SIRTE – Muammar Gaddafi has been killed after National Transitional Council fighters overran loyalist defenses in Sirte, the toppled Libyan leader’s hometown and final stronghold.
A man purported to be Libyan leader Muammar Gaddafi is seen in this still image taken from video footage October 20, 2011. |
“We have been waiting for this moment for a long time. Muammar Gaddafi has been killed,” Mahmoud Jibril, the de facto Libyan prime minister, told reporters on Thursday in Tripoli, the capital.
Crowds took to the streets of Tripoli and Benghazi, the eastern city that spearheaded the uprising against Gaddafi’s 42-year rule in February, to celebrate the news, with some firing guns and waving Libya’s new flag.
Abdul Hakim Belhaj, an NTC military chief, said Gaddafi had died of his wounds after being captured on Thursday.
The body of the former Libyan leader was taken to a location that is being kept secret for security reasons, Mohamed Abdel Kafi, an NTC official in the city of Misrata, told the Reuters news agency.
Earlier, Abdel Majid, another NTC official, said the toppled leader had been wounded in both legs.
The news came shortly after the NTC captured Sirte after weeks of fierce fighting.
“Thank God they have caught this person. In one hour, Sirte was liberated,” a fighter in the town said.
Al Jazeera’s Tony Birtley, reporting from Sirte, said Libyans there celebrating the beginning of a “new Libya”.
“This is bringing a form of closure,” he said. “Gaddafi stayed true to his words, that he would stay in Libya till the end.
“It was surprising to many that he did actually stay here in Sirte – it’s taken such a bombardment in the last 13 days. Nothing could survive in here for very long. I think they were starved of food, starved of ammunition, and finally there was nothing to do but to run”.
Libya National Transitional Council Information Minister Mahmoud Shammam discussed more details of his death. “Revolutionaries say Gaddafi was in a convoy and that they attacked the convoy.”
Television networks around the world broadcast an apparent photograph of Gaddafi dead. Al Jazeera later aired footage of what appeared to be a bloodied but alive Gaddafi struggling to escape from the grip of several armed fighters who eventually hoisted him onto the front of a rebel truck. This suggests that he was not killed in battle but was either executed afterward or died from his wounds.

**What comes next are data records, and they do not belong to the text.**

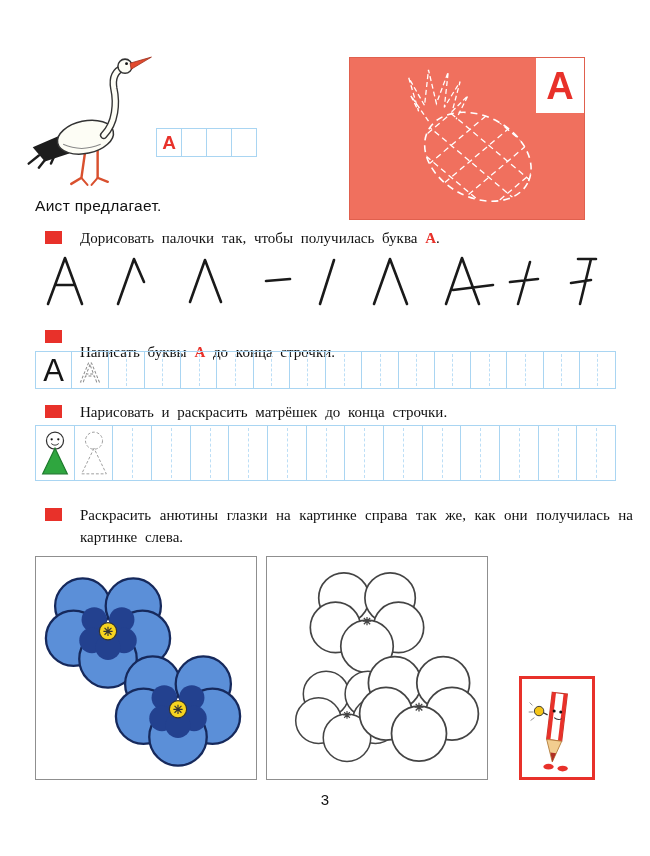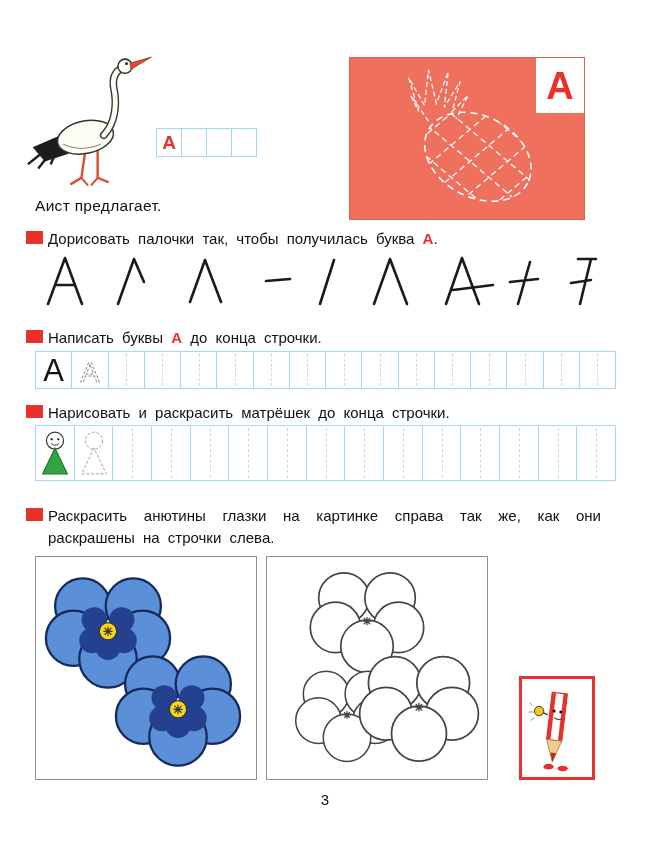"Дорисовать палочки так, чтобы получилась" .task-line { font-family: none -> Liberation Serif, serif; gap: 5px -> 18px; left: 26px -> 45px }
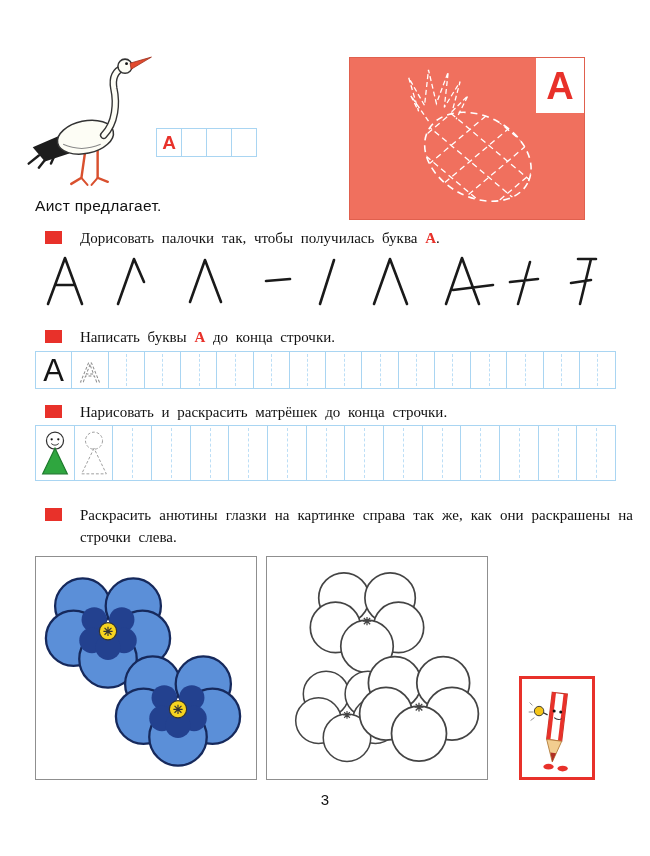"Написать буквы А до конца" .t2 .task-text { margin-top: none -> 15px }
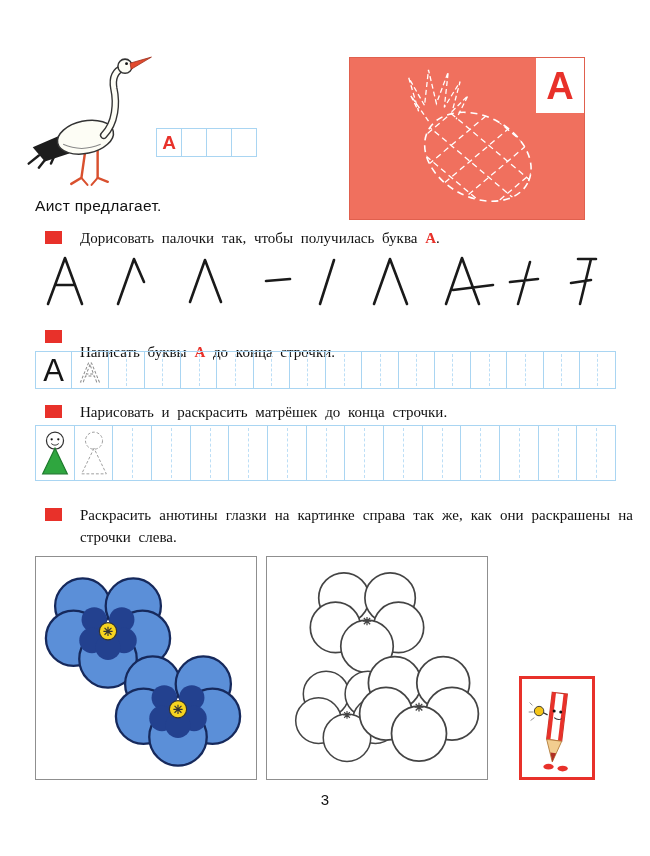"Раскрасить анютины глазки на картинке" div.task-text { text: раскрашены на строчки -> получилась на картинке }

An official with Libya’s NTC later confirmed that the photo was that of Gaddafi, claiming that he died of wounds suffered during an attack by NTC fighters. Earlier in the day, officials said that the NTC had captured Gaddafi and that many of the former regime’s soldiers were dead.
Colonel Roland Lavoie, spokesman for NATO’s operational headquarters in Naples, Italy, said the alliance’s aircraft Thursday morning struck two vehicles of pro-Gaddafi forces “which were part of a larger group maneuvering in the vicinity of Sirte.”
But NATO officials, speaking on condition of anonymity in accordance to alliance rules, said that NATO could not independently confirm whether Gaddafi was killed or captured.
NATO has been cautious in making a definitive announcement because past reports of Gaddafi family deaths or capture have later proven incorrect, even after announced officially. These false reports have often led to confusion among the revolutionary forces’ commanders, as well as and the rank and file.
Mustafa Abdul Jalil, the head of Libya’s National Transitional Council, was expected to address Libyans later Thursday on the Free Libya channel.
One son flees, other reportedly killed
In Tripoli, Jibril said he had received unconfirmed reports that Gaddafi’s most prominent son, Saif al-Islam, was in a convoy fleeing Sirte.
Meanwhile, Mohamed Leith, an NTC commander, told the AFP news agency that Mutassim had been killed.
“We found him dead. We put his body and that of (former defense minister) Abu Bakr Younus in an ambulance to take them to Misrata”.
Footage had emerged earlier in the day of the body of Younus.
Abdul Hakim Al Jalil, commander of the NTC’s 11th brigade, said that Moussa Ibrahim, the former spokesman for Gaddafi’s fallen government, had been captured near Sirte.